From the terminal run:
python -m cProfile <file_to_test>.py 

OR

From inside the script, add the following to the code:

import cProfile
cProfile.run('test()') # where the timing data for test() is required.

---

Handling types "polymorphism"

To check type of a variable use isinstance():
if(isinstance(n, int)):
	...
else:
	...

---

Use brackets inside re.split() to include the chars of split.

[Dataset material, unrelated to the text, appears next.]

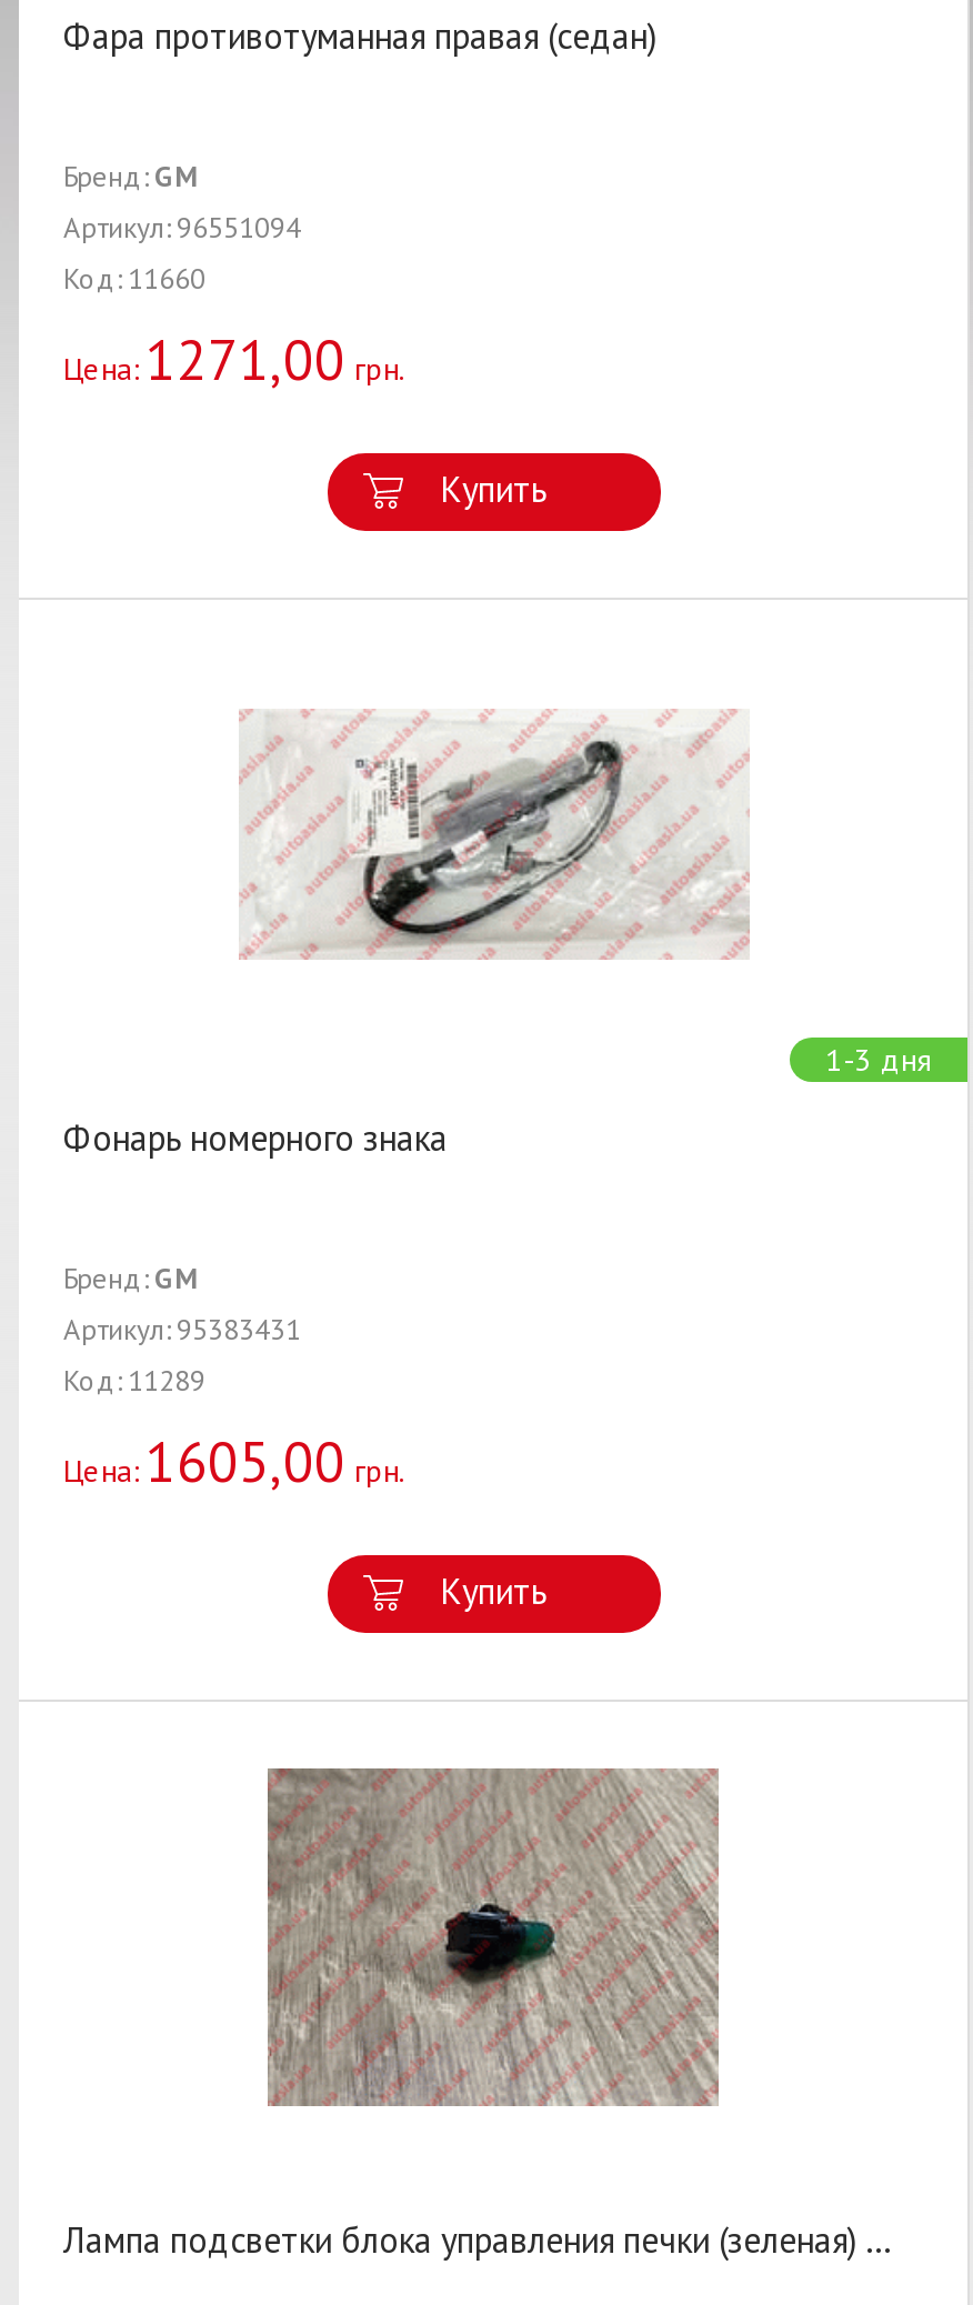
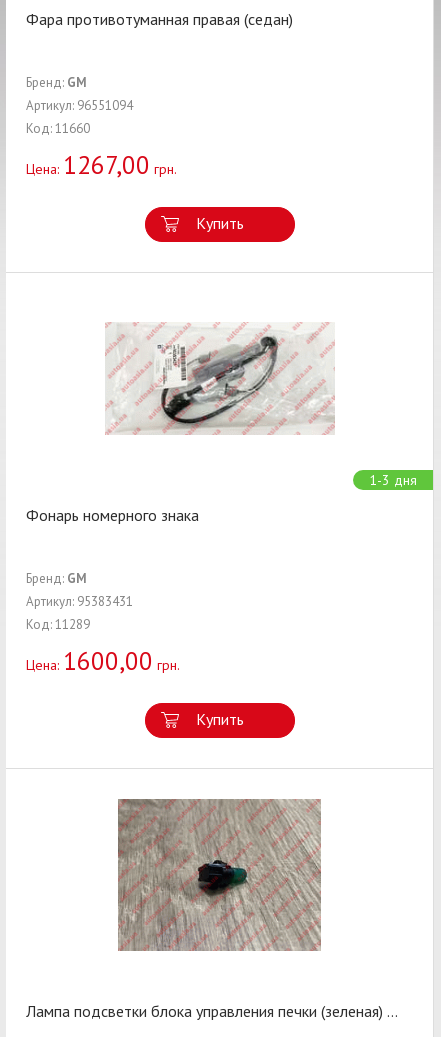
[63,324,405,395] Цена:1271,00 грн. -> [26,149,177,181] Цена:1267,00 грн.
[63,1426,405,1497] Цена:1605,00 грн. -> [26,645,180,677] Цена:1600,00 грн.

str_to_split = 'YOU==ME**2'
list1 = re.split('([A-Z]+)', str_to_split) # ['YOU', '==', 'ME', '**2']
list2 = re.split('[A-Z]+'  , str_to_split) # ['==', '**2']

---

eval is a time consuming function: first creates a parse tree of the expression and then loads and solves the expressions.
Whenever possible, reduce the number of calls to eval. Specially if eval is bieng called inside a for loop: create a string of a simplified expression that was otherwise bieng evaluated inside a loop, evaluate it and return the compiled version: 

# Inside compile_formula():
f = 'lambda Y, O, U, M, E: Y!=0 and M!=0 and ((U+10*O+100*Y) == (E+10*M)**2))'
return eval(f)

# Inside faster_solve()
f = compile_formula(formula)
for digits in ...:
    if f(*digits) is True:
       ...
       return formula.translate(table)

---

We can assign a long function name to a short variable inside a function if it is to be called multiple times:
def test():
    L = longest_subpalindrome_slice
    assert L('racecar')  == (0, 7)
    assert L('Racecar')  == (0, 7)
    assert L('RacecarX') == (0, 7)
    ...

---

Small functions can be written inside another function.

Example:

def longest_subpalindrome_slice(text):
    "Return (i, j) such that text[i:j] is the longest palindrome in text."
    if text == '': return (0, 0)
    def length(slice): a,b = slice; return b-a
    ...

This function length can only be called from within this function only. 

---

To implement regular expression as an API, we need to understand the following concepts: 
Partial Results
Control over iteration

e.g. If pattern is a*b+ and string is 'aaab' then
     we we need to check for b+ in all of the possible results of a* i.e. a, aa, aaa
     i.e. we need to have control over iteration

To do that it is best to first obtain a list of possible remainders after each match.
To match a*b+ first obtain remainders with the match a*:
aaab,  aab, ab, b
Then for each of the above match with b+:
b matches successfully, giving aaab as the result

matchset(pattern, text) => set of all remainders
returns set of all possible remainders when pattern is matched against text.
If no match exists empty set is returned.

matchset('a*', aaab) => ['aaab', 'aab', 'ab', 'b']

---

Interpretter vs. Compiler

Interpretter: 1 step : matchset(pattern, text) => not efficient if same pattern is to be used multiple times.
Compiler    : 2 steps: compile(pattern)  => returns c as compiled object of pattern, now apply to any text as c(text)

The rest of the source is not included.